First, the client object should be instantiable regardless of whether the server is available therefore

h = hapi(url)

This should return an instance ready to connect to the url. It would then be worhwhile to provide a test of server availability such as

h.connect()

Using this API would match that used by the Python socket module. It would return False if it does not get a response from the server so that something like the following would be possible

if h.connect():
   do something

Once the connection is established, information could be asked for on the dataset available from the server with

list_of_datasets = h.info()

Next a user would likely want to connect to a particular dataset and then ask for data. This could be done as following

h.set_dataset(list_of_datasets[0])
data = h.get_data(start_time, end_time)

If a user wanted to get the data from all datasets then they could easily run

for this_dataset in list_of_datasets:
  h.set_dataset(this_dataset)
  data = h.get_data(start_time, end_time)

It may also be worthwhile to provide the optional argument with instantiating to enable the following

with hapi(url, connect=True) as h:
   do something with h

rweigel commented 5 years ago

I think the main problem is that that hapi function call signature is too overloaded.

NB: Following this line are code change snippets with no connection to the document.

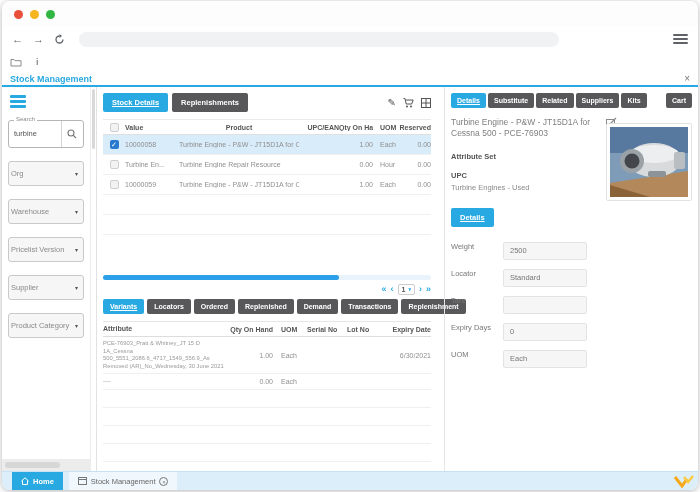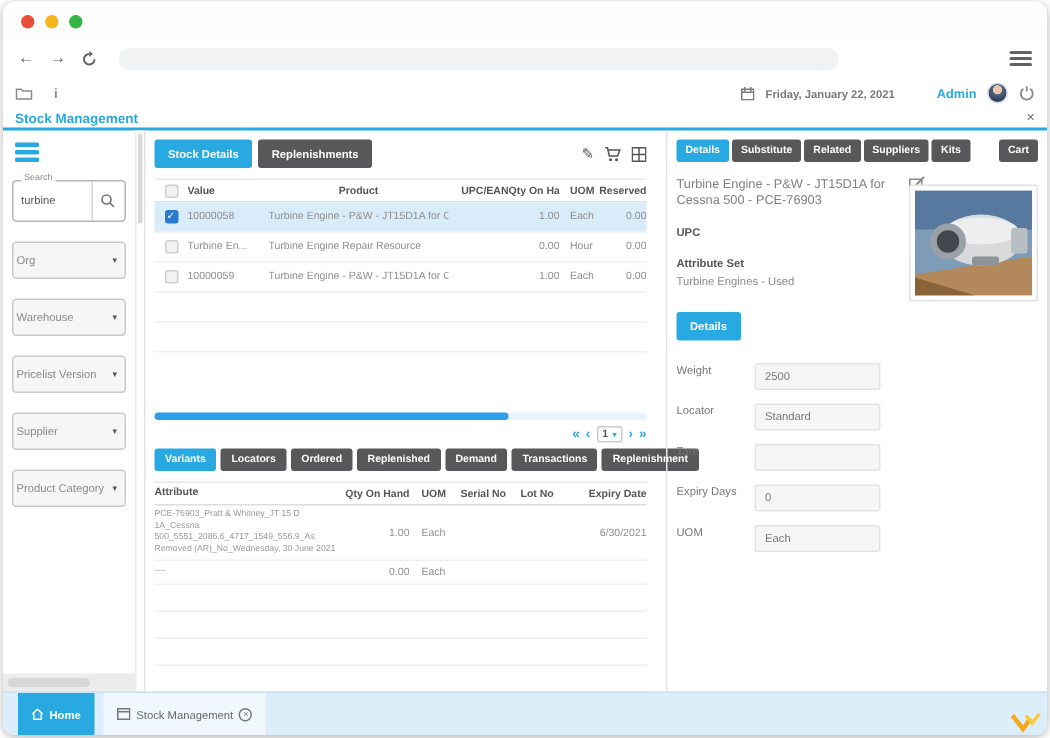"Friday, January 22, 2021" div.tb-right { html: <div> <svg> <rect></rect> <line></line> <line></line> <line></line> </svg> <span>Friday, January 22, 2021</span> <span></span> <span>Admin</span> <span></span> <svg> <path></path> <line></line> </svg> </div> -> none }
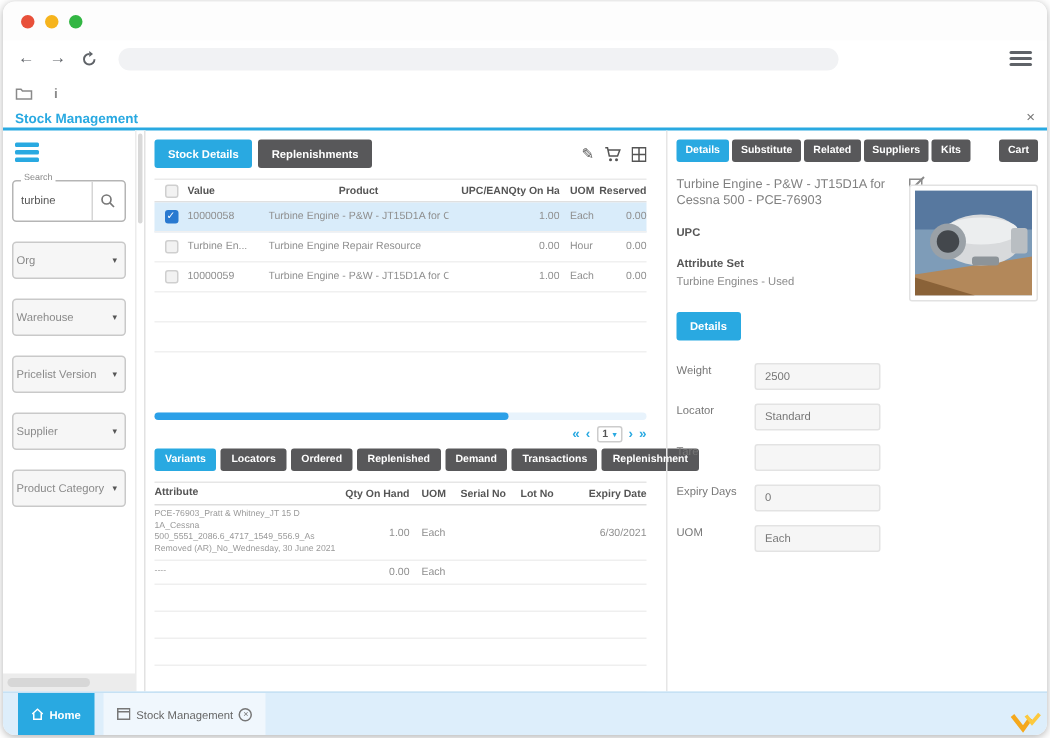"Stock Details" .btn.blue { text-decoration: none -> underline }
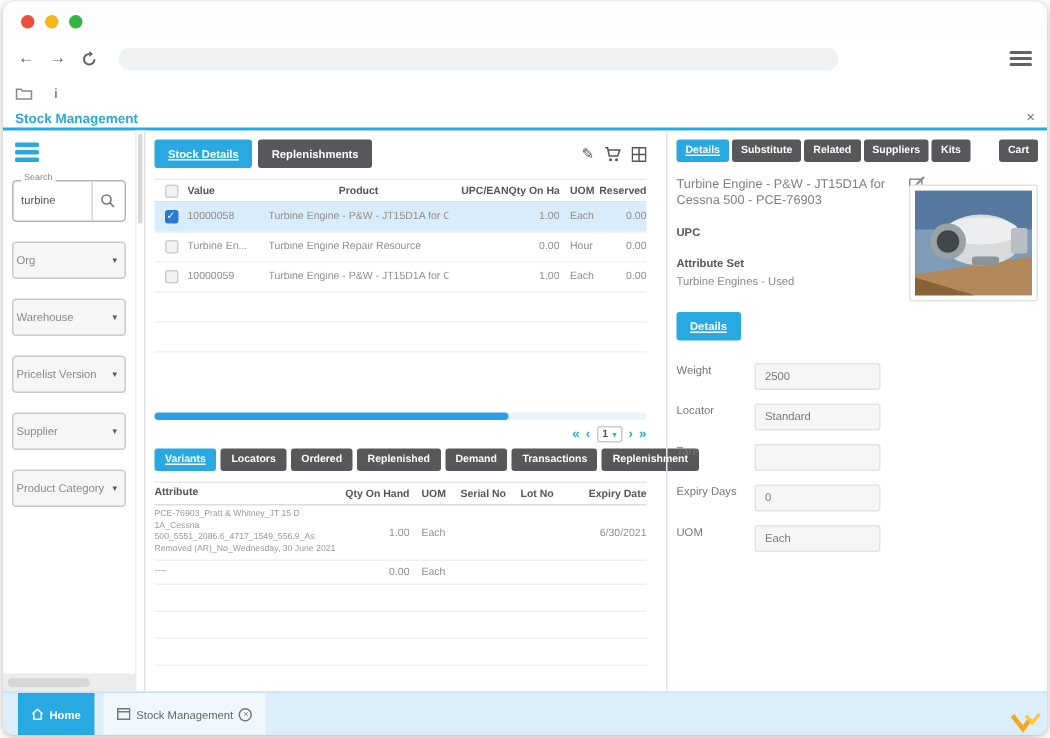"UPC" div.seclbl { order: before "Attribute Set" -> after "Attribute Set" }
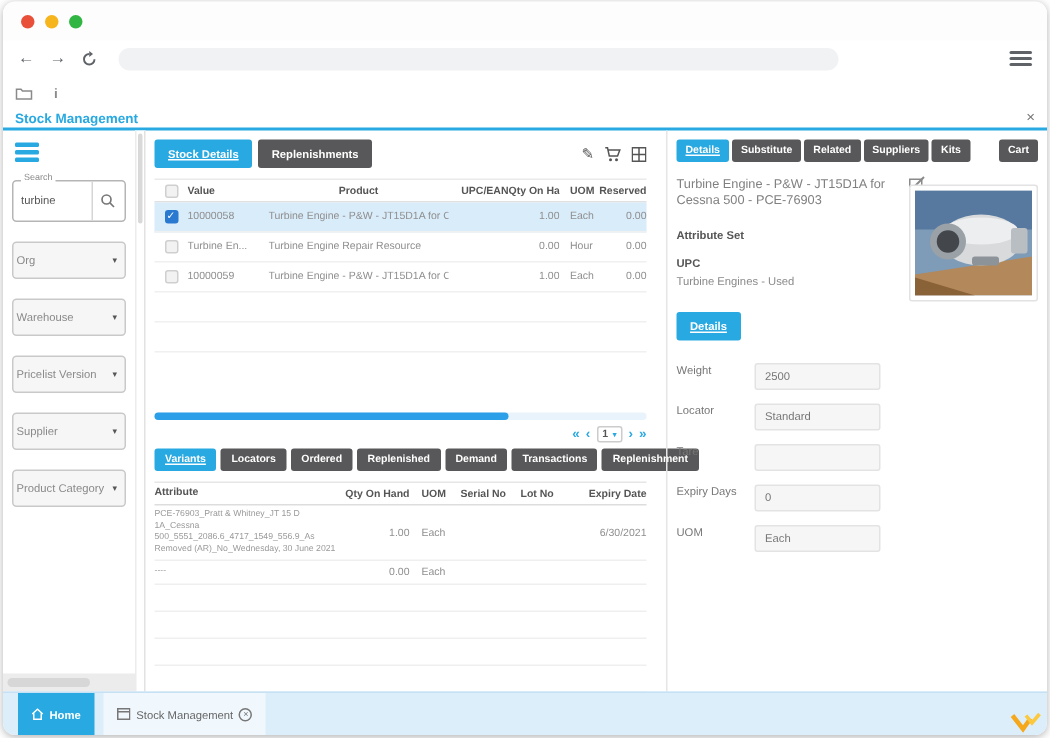"Home" .taskbar { height: 29px -> 19px }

A function-based approach could be

from hapiclient import hapi

status = hapi.status(server) # True or False

array = hapi.catalog(server)

array = hapi.capabilities(server) 

dict = hapi.info(server, dataset[, parameters])

data = hapi.data(server, dataset, parameters, start, stop)

I think the hapi.connect is a bit misleading because it would seem that the connection would persist as if it were, say, a SQL database. This type function is not present in urlopen or urlread libraries. I suggest

if hapi.status(server):
    # Do something

Regarding using a class, it could be

from hapiclient import HAPI

H = HAPI(server)

status = H.status()

array = H.catalog()

array = H.capabilities() 

H.set_dataset(dataset)
dict = H.info(server, dataset)

H.set_parameters(parameters)
dict = H.info(server, dataset, parameters)

data = H.data(start, stop)

The number of lines are about the same and I think the function case is more familiar to the typical user. I actually think the typical scientist code that uses HAPI will look like like about 3-5 (based on data used in a paper) of these blocks:

server     = 'https://cdaweb.gsfc.nasa.gov/hapi'
dataset    = 'AC_H0_MFI'
start      = '2001-01-01T05:00:00'
stop       = '2001-01-01T06:00:00'
parameters = 'Magnitude,BGSEc'
opts       = {'logging': True, 'use_cache': True}    

data1,meta1 = hapi(server, dataset, parameters, start, stop, **opts)

server     = 'http://hapi-server.org/servers/SSCWeb/hapi'
dataset    = 'ace'
start      = '2001-01-01T05:00:00'
stop       = '2001-01-01T06:00:00'
parameters = 'X_GSE,Y_GSE,Z_GSE'
opts       = {'logging': True, 'use_cache': True}

data2,meta2 = hapi(server, dataset, parameters, start, stop, **opts)

Or,

start = '2001-01-01T05:00:00'
stop  = '2001-01-01T06:00:00'

ds = []
ds.append(['https://cdaweb.gsfc.nasa.gov/hapi','AC_HO_MFI','Magnitude,BGSEc'])
ds.append(['https://cdaweb.gsfc.nasa.gov/hapi','WIND','Vx,Vy,Vz'])
ds.append(['http://hapi-server.org/servers/SSCWeb/hapi','ace','X_GSE,Y_GSE,Z_GSE'])
ds.append(['http://hapi-server.org/servers/SSCWeb/hapi','wind','X_GSE,Y_GSE,Z_GSE'])

d = []
for i,s in enumerate(D):
    data = hapi.data(s,d,p,start,stop)
    d.append(data)

# Save data and then read data in analysis and plot scripts. No need to re-run
# above again.

Most likely the above would be iterated over a set of 5-10 start/stop times.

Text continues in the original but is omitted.